La richiesta di citazione a giudizio è stata presentata nei giorni scorsi dall’Ufficio del Promotore di Giustizia, nelle persone del Promotore Gian Piero Milano, dell’Aggiunto Alessandro Diddi e dell’Applicato Gianluca Perone e riguarda personale ecclesiastico e laico della Segreteria di Stato e figure apicali dell’allora Autorità di Informazione Finanziaria, nonché personaggi esterni, attivi nel mondo della finanza internazionale, si legge nel comunicato condiviso dalla Sala Stampa Vaticana.

Trattasi di:

René Brülhart, al quale l’accusa contesta il reato di abuso d’ufficio;

Mauro Mons. Carlino, al quale l’accusa contesta i reati di estorsione e abuso di ufficio;

Enrico Crasso, al quale l’accusa contesta i reati di peculato, corruzione, estorsione, riciclaggio ed autoriciclaggio, truffa, abuso d’ufficio, falso materiale di atto pubblico commesso dal privato e falso in scrittura privata;

Tommaso Di Ruzza, al quale l’accusa contesta i reati di peculato, abuso d’ufficio e violazione del segreto d’ufficio;

Cecilia Marogna, alla quale l’accusa contesta il reato di peculato;

Raffaele Mincione, al quale l’accusa contesta i reati di peculato, truffa, abuso d’ufficio, appropriazione indebita e autoriciclaggio;

Nicola Squillace, al quale l’accusa contesta i reati di truffa, appropriazione indebita, riciclaggio ed autoriciclaggio;

Fabrizio Tirabassi, al quale l’accusa contesta i reati di corruzione, estorsione, peculato, truffa e abuso d’ufficio;

Gianluigi Torzi, al quale l’accusa contesta i reati di estorsione, peculato, truffa, appropriazione indebita, riciclaggio ed autoriciclaggio;

e nei confronti delle società:

HP Finance LLC, riferibile ad Enrico Crasso, alla quale l’accusa contesta il reato di truffa;

Logsic Humanitarne Dejavnosti, D.O.O., riferibile a Cecilia Marogna, alla quale l’accusa contesta il reato di peculato;

Prestige Family Office SA, riferibile ad Enrico Crasso, alla quale l’accusa contesta il reato di truffa;

Sogenel Capital Investment, riferibile ad Enrico Crasso, alla quale l’accusa contesta il reato di truffa.

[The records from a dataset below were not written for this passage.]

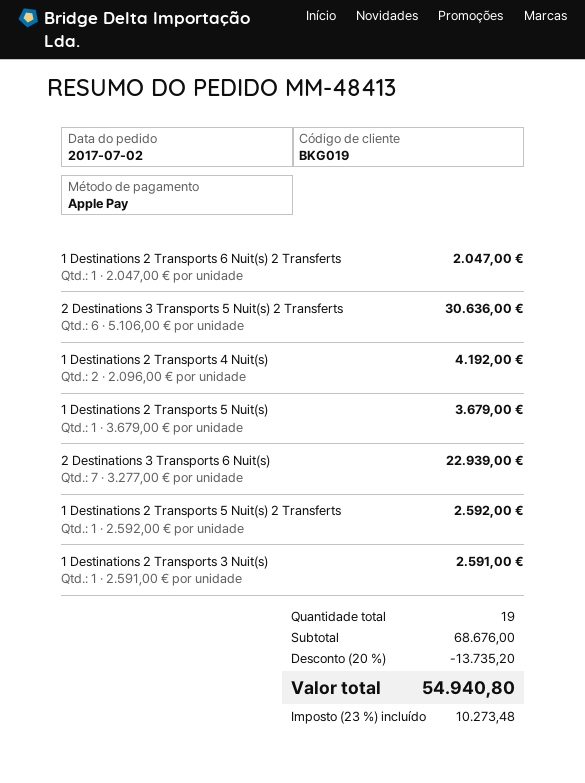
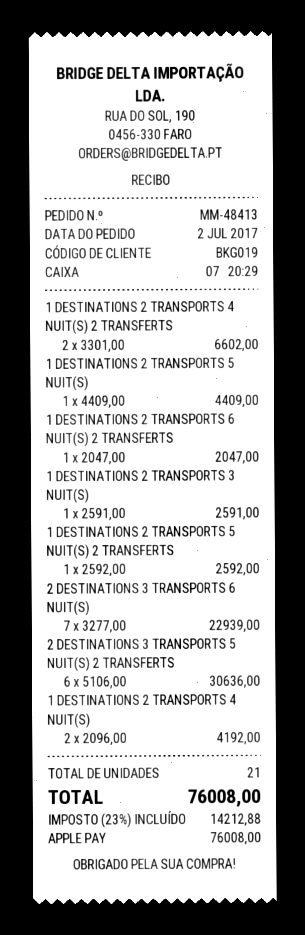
1 Destinations 2 Transports 5 Nuit(s): 1 x 3679.00 = 3679.00 -> 1 x 4409.00 = 4409.00
1 DESTINATIONS 2 TRANSPORTS 4 NUIT(S) 2 TRANSFERTS: none -> 2 x 3301.00 = 6602.00
total quantity: 19 -> 21
discount: 20% = 13735.20 -> none
tax: 23% = 10273.48 -> 23% = 14212.88
total: 54940.80 -> 76008.00

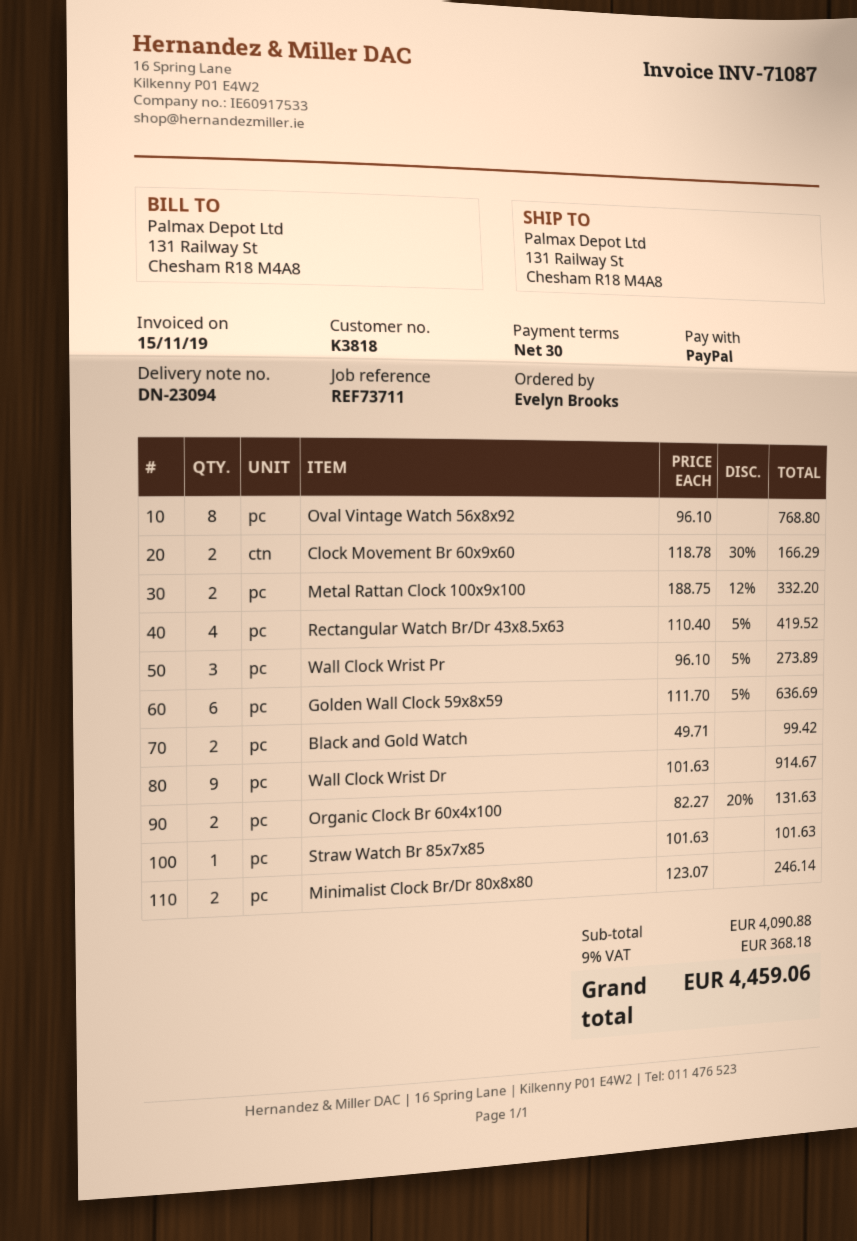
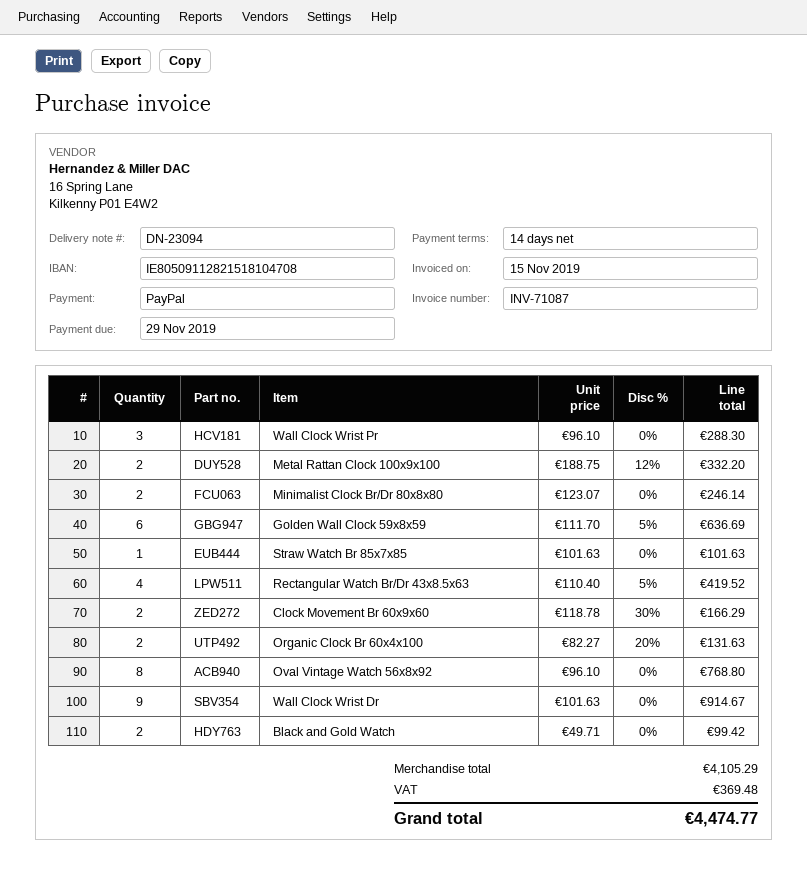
payment terms: 30 days -> 14 days
Wall Clock Wrist Pr: 3 x 96.10 - 5% = 273.89 -> 3 x 96.10 = 288.30
subtotal: 4090.88 -> 4105.29
tax: 368.18 -> 369.48
total: 4459.06 -> 4474.77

Taluni dei reati sopracitati vengono contestati anche “in concorso”.

Sono emersi elementi anche a carico del Card. Giovanni Angelo Becciu, nei cui confronti si procede, come normativamente previsto, per i reati di peculato ed abuso d’ufficio anche in concorso, nonché di subornazione“, si legge ancora nel comunicato.

Becciu, “Sono vittima di una macchinazione”

Sono vittima di una macchinazione ordita ai miei danni, e attendevo da tempo di conoscere le eventuali accuse nei miei confronti, per permettermi prontamente di smentirle e dimostrare al mondo la mia assoluta innocenza“, ha commentato Becciu attraverso una nota del suo legale. “In questi lunghi mesi si è inventato di tutto sulla mia persona, esponendomi ad una gogna mediatica senza pari al cui gioco non mi sono prestato, soffrendo in silenzio, anche per il rispetto e la tutela della Chiesa, a cui ho dedicato la mia intera vita. Solo considerando questa grande ingiustizia come una prova di fede riesco a trovare la forza per combattere questa battaglia di verità“.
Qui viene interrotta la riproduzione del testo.